Charged aqueous interfaces are the subject of extensive investigation due to their prevalence in both natural and industrial processes, with importance ranging across the biological, environmental, and chemical sciences. At such phase boundaries, the excess surface charge generates an electric field that penetrates through the electrolyte, perturbing the ion distributions and electric potential, as well as generating a rotational torque on the water dipoles and thus altering the distribution of molecular orientations. These alterations can persist up to several 10s of nanometers (i.e., 100s of molecular layers) and have important consequences for the role of the electrolyte in interfacial dynamics and reactivity. An important model that is extensively used to describe such charged interfaces is the Gouy-Chapman (GC) model, along with its Stern adaptation (Gouy-Chapman-Stern, GCS model), which describes either a single dielectric regime (GC), or two distinct layers (GCS): the compact layer in close proximity to the charged interface, and the diffuse layer beneath.
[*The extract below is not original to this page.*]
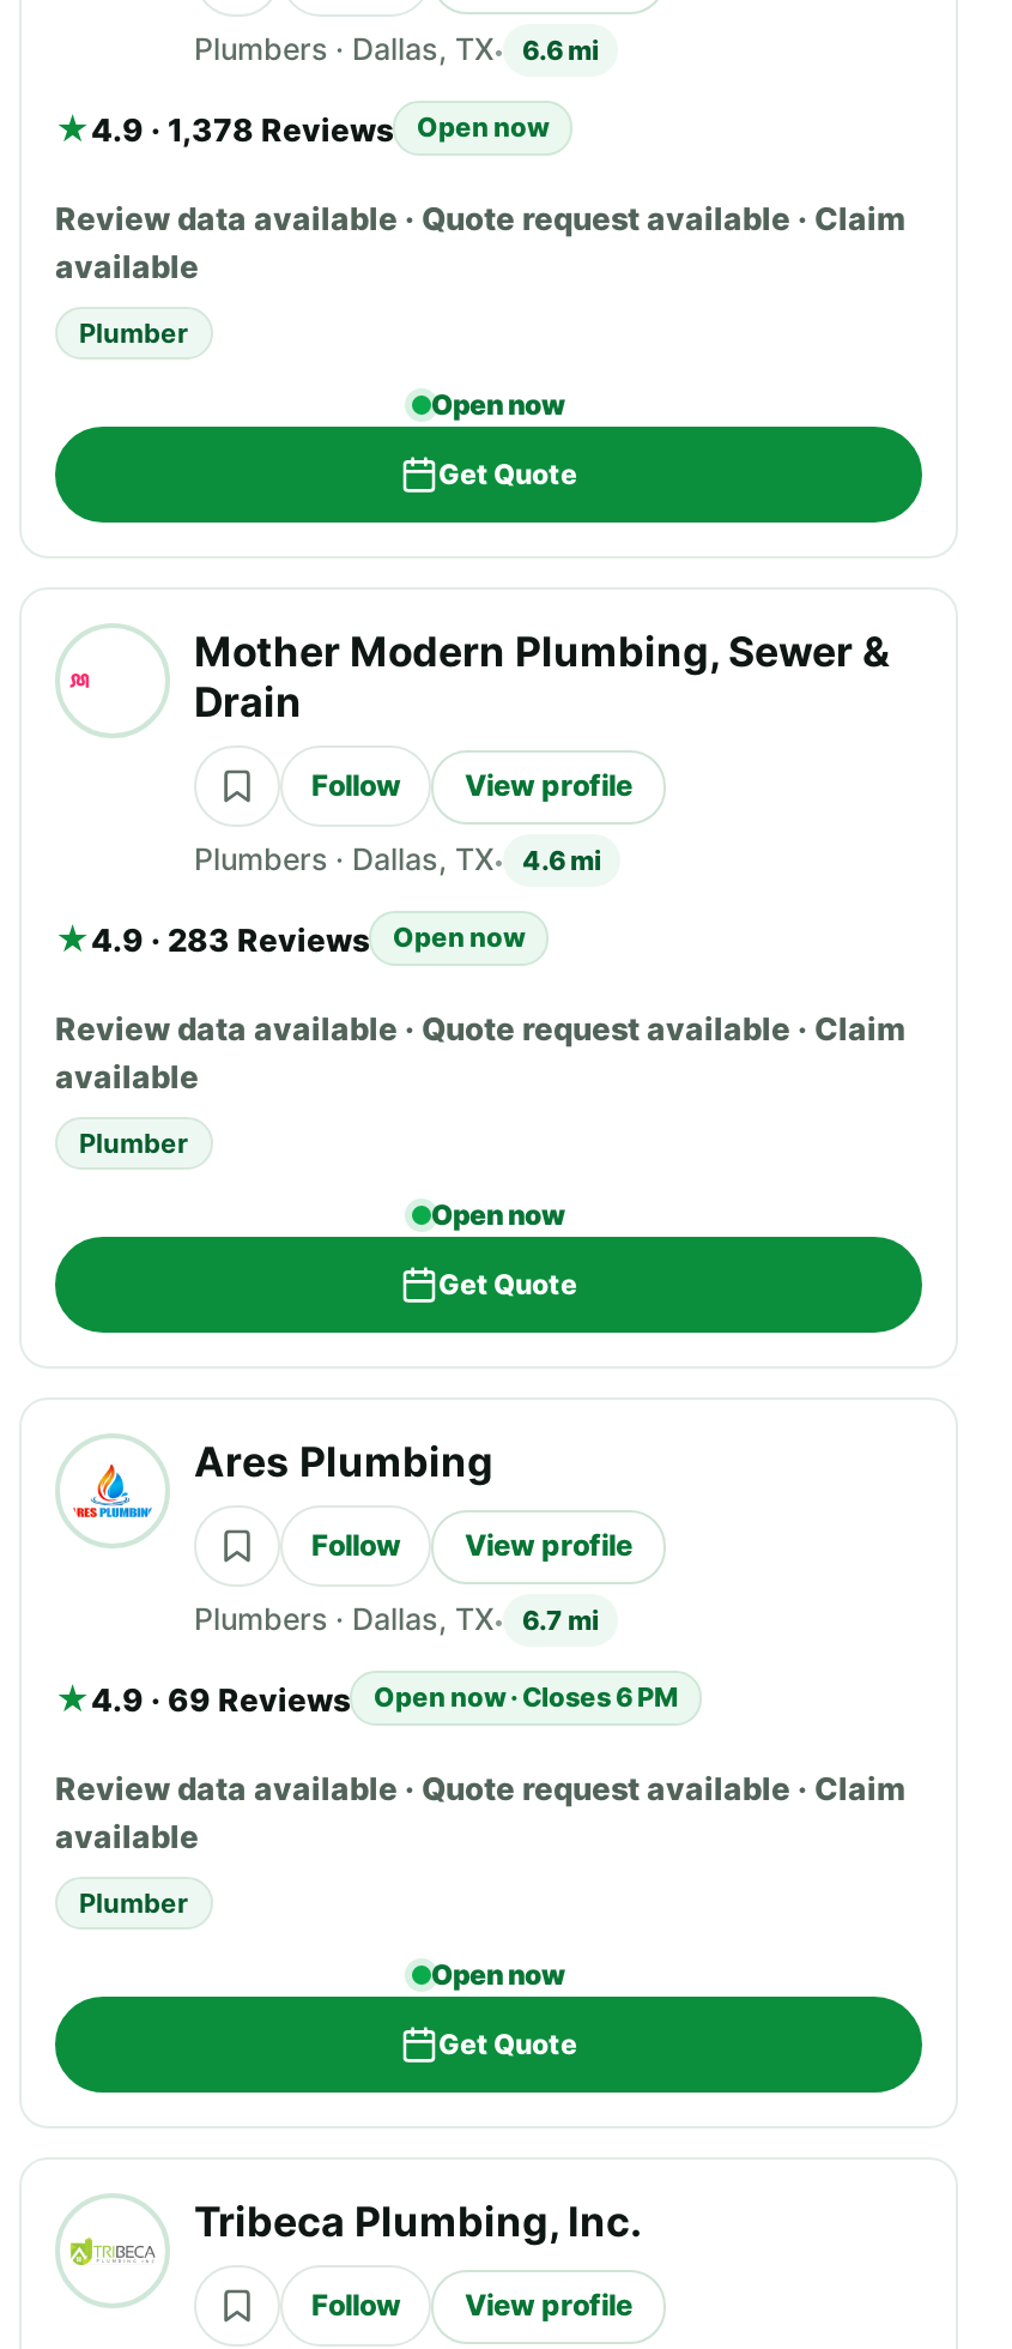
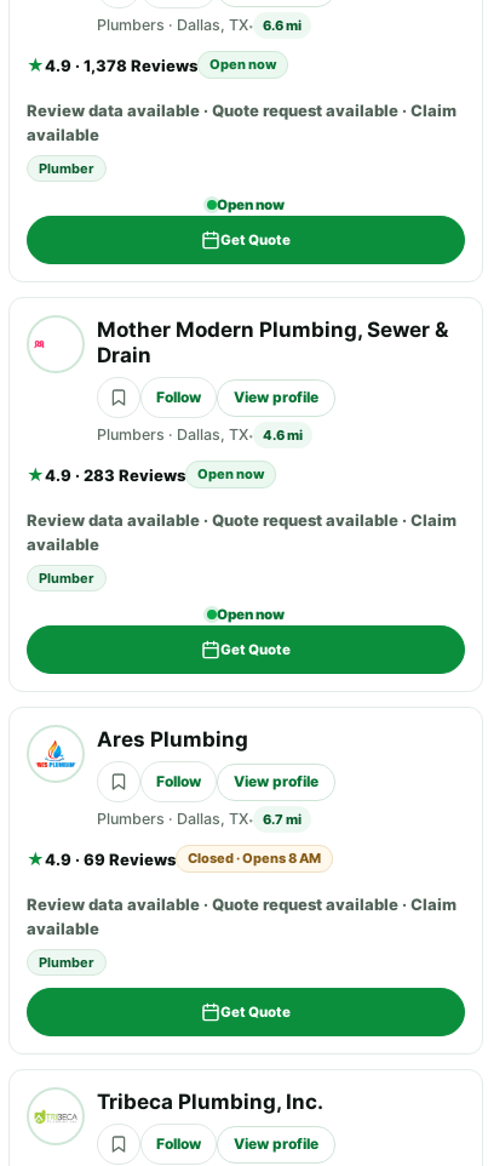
[374,1680,678,1714] Open now · Closes 6 PM -> [188,850,321,867] Closed · Opens 8 AM
[431,1958,565,1992] Open now -> none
While this model has successfully been employed to describe the field-driven anisotropy of the electric potential and interfacial ion excess, it nevertheless treats the constituent water molecules as a continuous medium. Clearly, therefore, many questions about the participation of the most abundant component of the electrolyte remain unanswered.
In this work, we directly probe these open questions using our recently developed depth-resolved vibrational spectroscopy technique that combines the phase-resolved sum- and difference-frequency generation (SFG and DFG) responses from an interface. By studying the depth-dependency of the water response, we elucidate the connection between the anisotropy in electric potential and any induced molecular reorientation. This firstly allows us to experimentally demonstrate that the induced water response features at least two distinct layers rather than the single-layer description of the GC model. Beyond this, using the two-layer GCS description, we then extract the spectra of the compact and diffuse layers, showing that they report distinctly different molecular structures and environments. Finally, through concentration-dependent studies, we extract the decay length of the induced orientational anisotropy of the water molecules within the diffuse layer and compare this to the theoretically predicted Debye screening length, finding significant discrepancies and thus highlighting the insufficiencies of the GCS model in describing the response of molecular water.